It's well-known that these days elementary and middle schools are happy to collude with students regarding their LGBTQ "gender identity" while refusing to inform parents on what their children are up to.
Well, at least one mother and father in Florida are not having it:
Parents in Leon County, Florida, are suing the school district for holding a meeting with their teenage daughter about her chosen gender identity without their knowledge or consent.
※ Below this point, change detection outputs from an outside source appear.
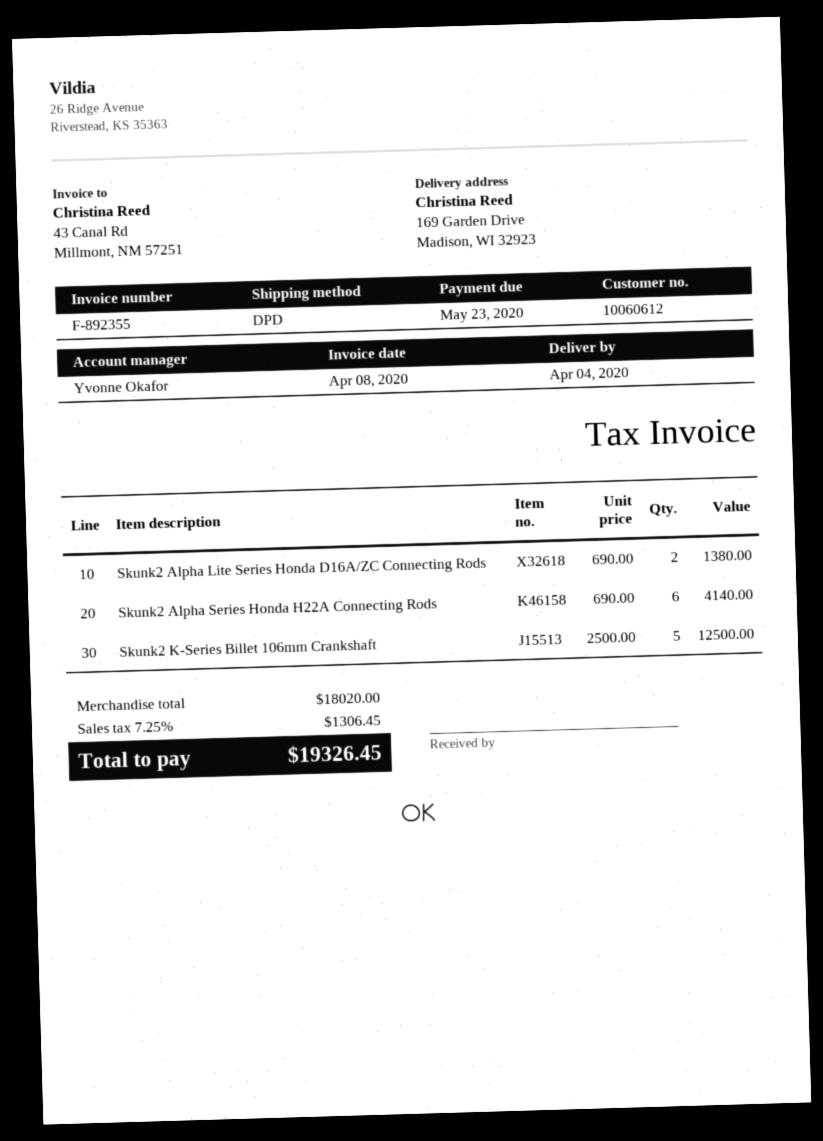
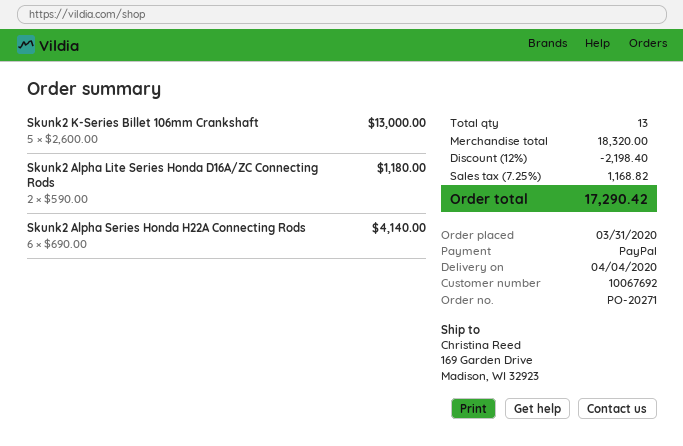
customer number: 10060612 -> 10067692
Skunk2 Alpha Lite Series Honda D16A/ZC Connecting Rods: 2 x 690.00 = 1380.00 -> 2 x 590.00 = 1180.00
Skunk2 K-Series Billet 106mm Crankshaft: 5 x 2500.00 = 12500.00 -> 5 x 2600.00 = 13000.00
subtotal: 18020.00 -> 18320.00
discount: none -> 12% = 2198.40
tax: 7.25% = 1306.45 -> 7.25% = 1168.82
total: 19326.45 -> 17290.42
The parents have warned that the district's LGBT policies create a "wedge" between students and their parents.
January and Jeffrey Littlejohn filed a lawsuit against the school board, Superintendent of Schools Rocky Hanna and Assistant Superintendent, Equity Officer and Title IX Compliance Coordinator Kathleen Rodgers in the U.S. District Court for the Northern District of Florida on Oct. 18.
In the lawsuit, the Littlejohns accuse the defendants of violating their substantive due process right to direct the education and upbringing of their children under the 14th Amendment to the U.S. Constitution and other rights guaranteed to them by state and federal law by excluding them from a meeting with school officials discussing their 13-year-old daughter's gender identity.
Yep.
Honestly, it's less surprising that this is happening and more surprising that it's taken this long to get here. School officials should be prepared for this sort of thing to begin happening more often, and rightfully so.
Or maybe schools could just, you know, worry about education and let people raise their own kids.